Work to be completed: Scan the data below and copy each line where "none" occurs.
..............................
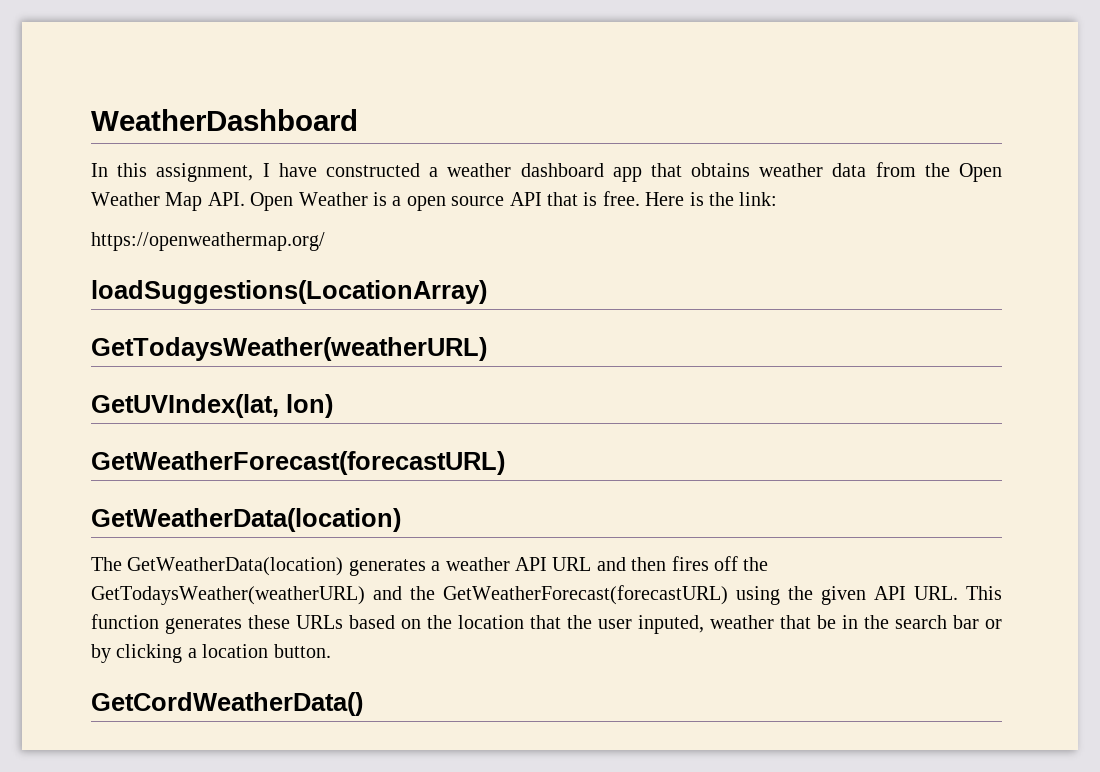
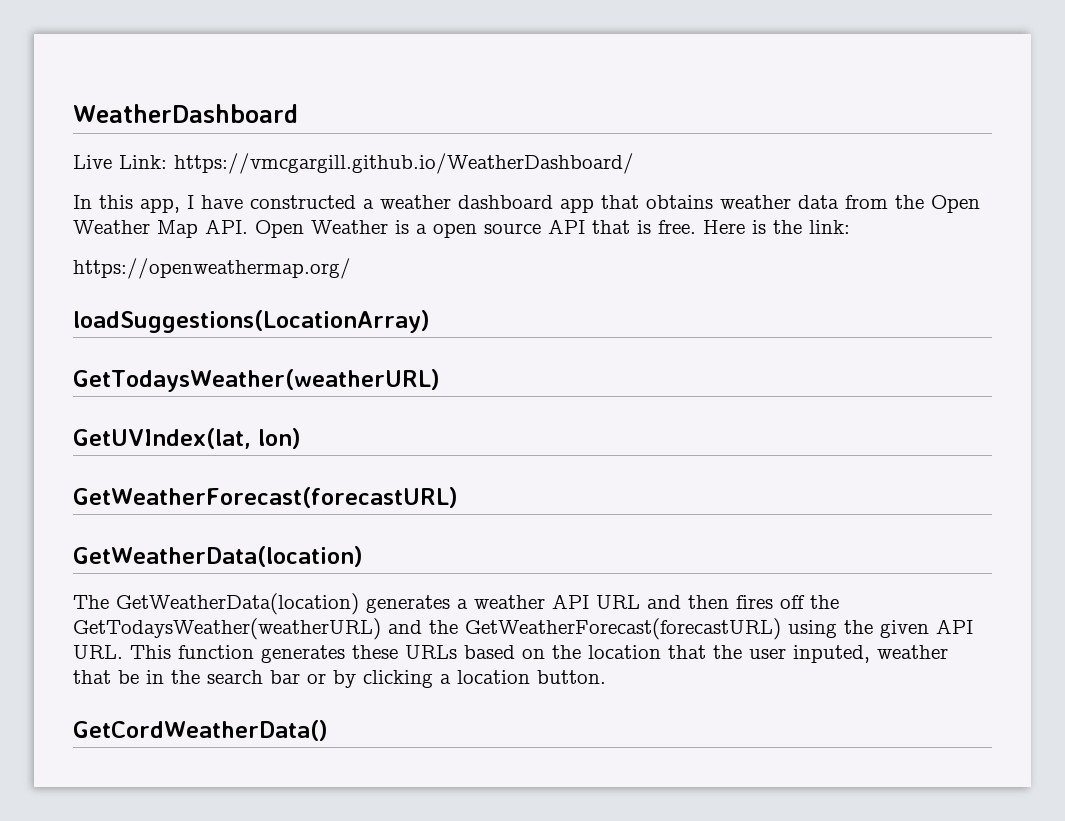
(358, 120) none -> [73,153,634,174] // Live Link: https://vmcgargill.github.io/WeatherDashboard/
[156,163,254,182] assignment, -> [140,198,180,213] app,

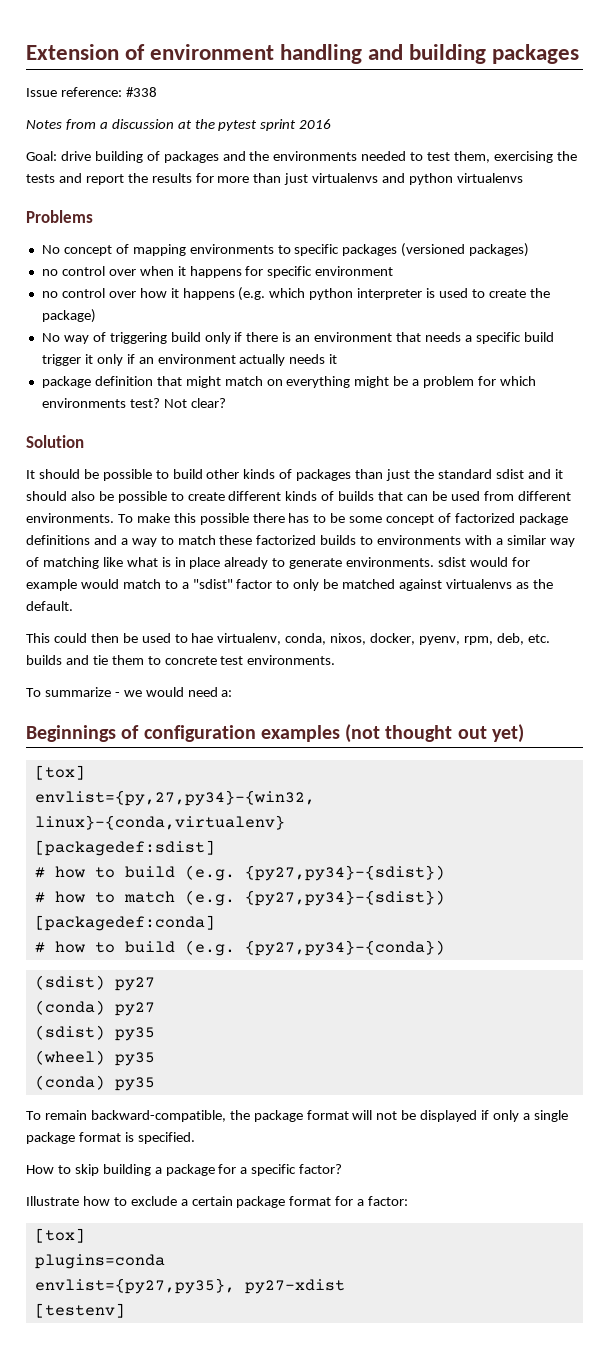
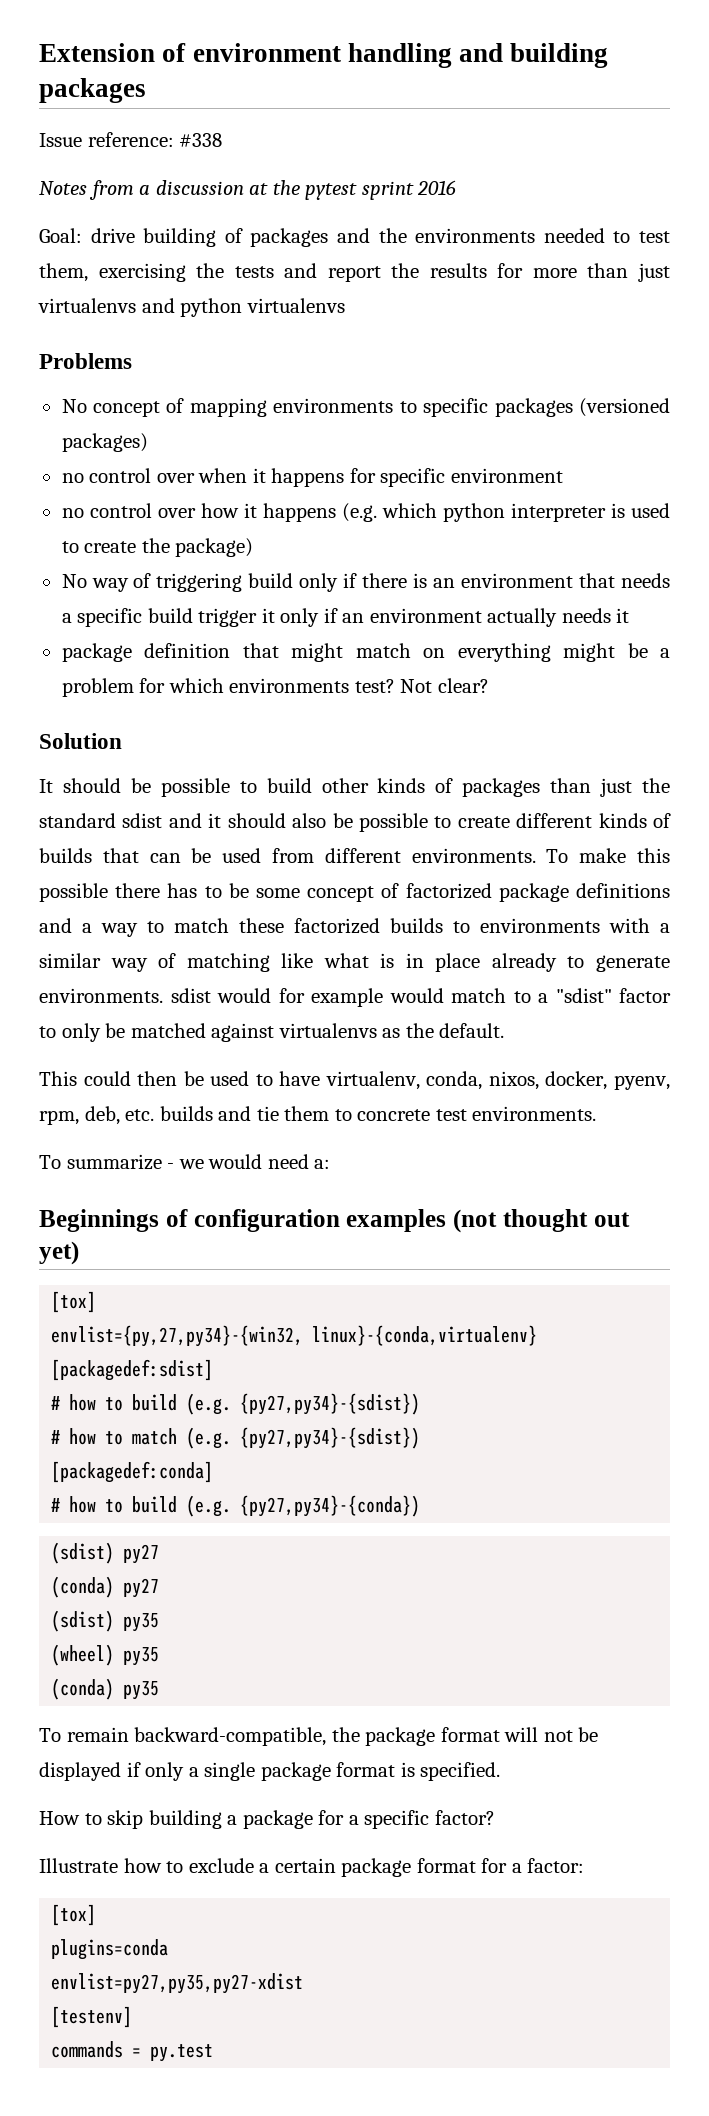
[191,633,214,643] hae -> [279,1071,321,1086] have
[34,1278,345,1294] envlist={py27,py35}, py27-xdist -> [51,1973,304,1994] envlist=py27,py35,py27-xdist
(125, 1310) none -> [51,2041,214,2062] // commands = py.test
..............................
Exercise answer:
(358, 120) none -> [73,153,634,174] // Live Link: https://vmcgargill.github.io/WeatherDashboard/
(125, 1310) none -> [51,2041,214,2062] // commands = py.test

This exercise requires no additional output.